Miss Em figures that between 70% and 80% of the “civilians” who started sex work in mid-March have already left.

I’m a little worried about the re-openings and what that will mean for my work and personal life.

Lula Blue,

Professional girlfriend

Lula is not sure when she will start taking in-person appointments again, or how they will change.

Her approach resembles the reopening procedures of other COVID-shuttered businesses. She will add more screening questions for potential clients to make sure they’ve been socially distancing, and will make some handwashing signs to hang in her in-call space.

She will institute a gradual relaunch, just like health officials recommend.

“My strategy when I go back to work is seeing one appointment, taking a break for a couple of weeks, then having another one. It will be a slow transition back to in-person work.”

And just like many Calgarians, Lula feels anxious about emerging from the months-long lockdown.

“I’m a little worried about the re-openings and what that will mean for my work and personal life,” Lula said.

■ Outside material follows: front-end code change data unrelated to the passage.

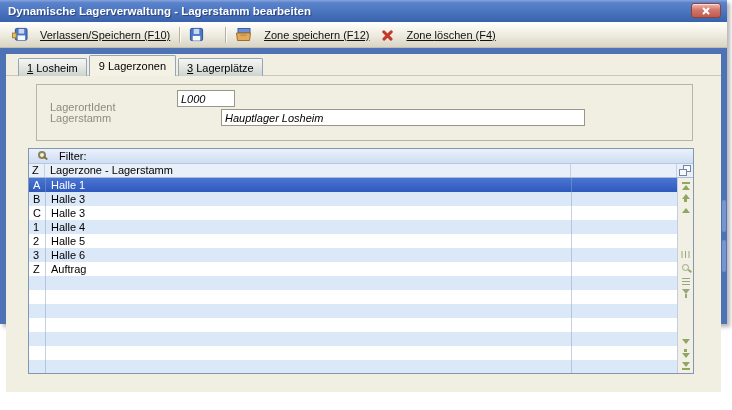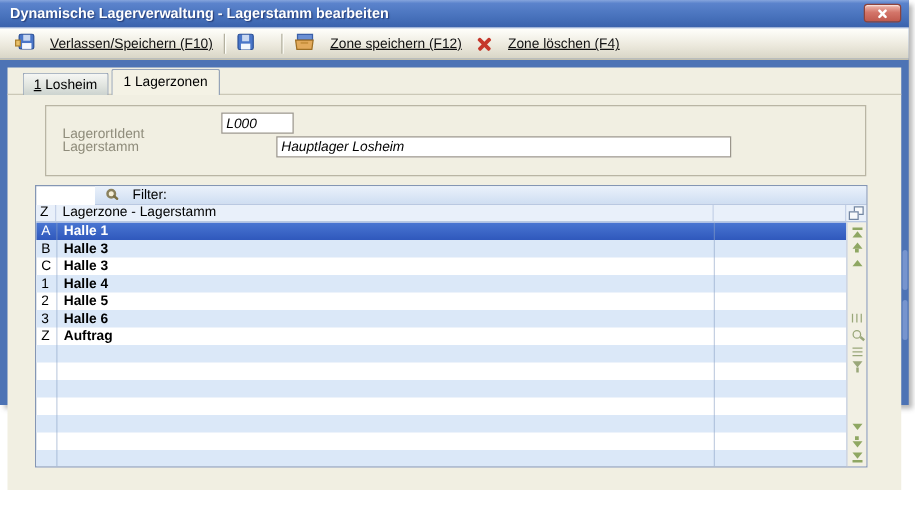--- a/index.html
+++ b/index.html
@@ -164,7 +164,7 @@
             <span><span class="u">1</span><span> Losheim</span></span>
           </div>
         <div class="tab active">
-            <span><span class="u"></span><span>1 Lagerzonen</span></span>
+            <span><span class="u"></span><span>9 Lagerzonen</span></span>
           </div>
       </div>
 

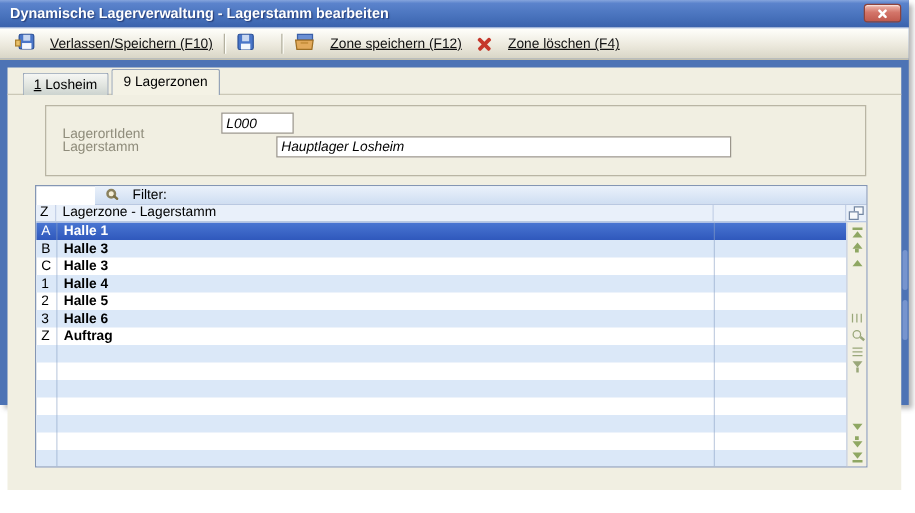--- a/index.html
+++ b/index.html
@@ -166,6 +166,9 @@
         <div class="tab active">
             <span><span class="u"></span><span>9 Lagerzonen</span></span>
           </div>
+        <div class="tab">
+            <span><span class="u">3</span><span> Lagerplätze</span></span>
+          </div>
       </div>
 
       <div class="gbox">

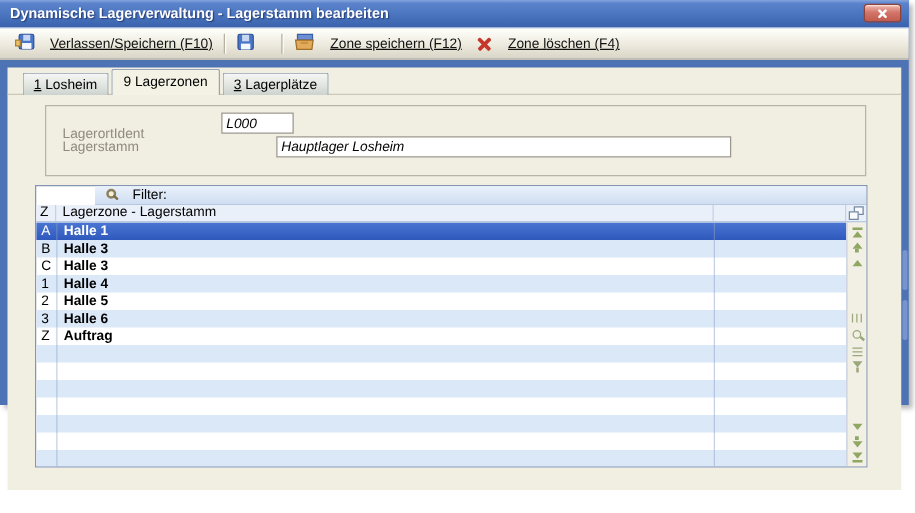--- a/index.html
+++ b/index.html
@@ -57,7 +57,7 @@
   .grid { position:absolute; left:22px; top:94px; width:666px; height:226px; border:1px solid #8496b4; background:#fff; }
   .filterbar { position:absolute; left:0; top:0; right:0; height:15px;
     background:linear-gradient(#eaf1fb, #cfdef2); border-bottom:1px solid #b9c8e1;
-    font-size:11px; color:#000;margin-left:47px; }
+    font-size:11px; color:#000; }
   .filterbar .flt { position:absolute; left:30px; top:1px; }
   .fmag { position:absolute; left:9px; top:2px; width:8px; height:8px; border:2px solid #8a815e; border-radius:50%; background:#f7f0d8; }
   .fmag:after { content:""; position:absolute; width:5px; height:2px; background:#7d7145; right:-4px; bottom:-2px; transform:rotate(38deg); border-radius:1px; }

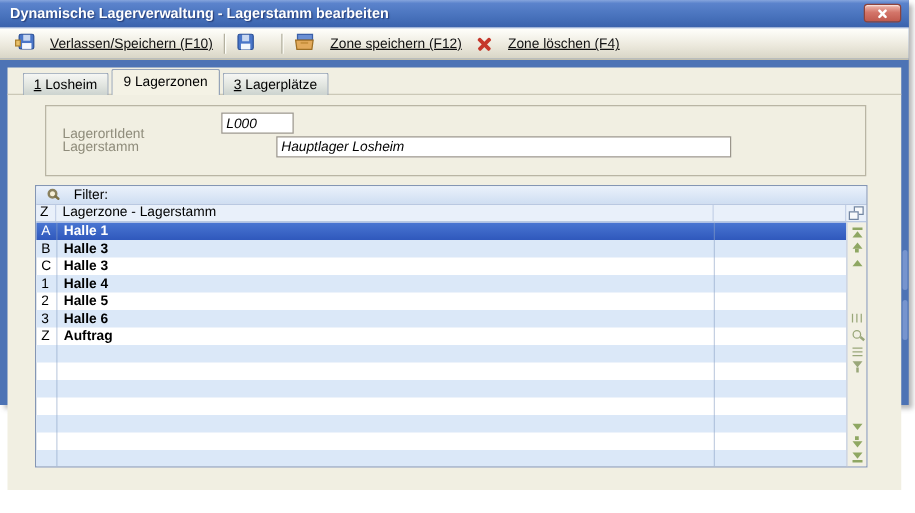--- a/index.html
+++ b/index.html
@@ -78,7 +78,7 @@
   .trow.alt { background:#dbe8f8; }
   .trow.selected { background:linear-gradient(#4a76d2, #2f58bc); color:#fff; }
   .cz { width:16px; padding-left:4px; }
-  .cn { padding-left:6px;font-weight:bold; }
+  .cn { padding-left:6px; }
   .vline { position:absolute; top:0; bottom:0; width:1px; background:rgba(140,162,198,.5); }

“I was just getting used to everything being closed and these changes are definitely throwing me off a bit. I was able to adapt quickly to things being shut down so I’m sure I will adjust again. I just hate leaving my comfort zone.”

Marcello Di Cintio is the author of four books, including Pay No Heed to the Rockets: Palestine in the Present Tense. His book about the secret lives of taxi drivers will be published in May 2021.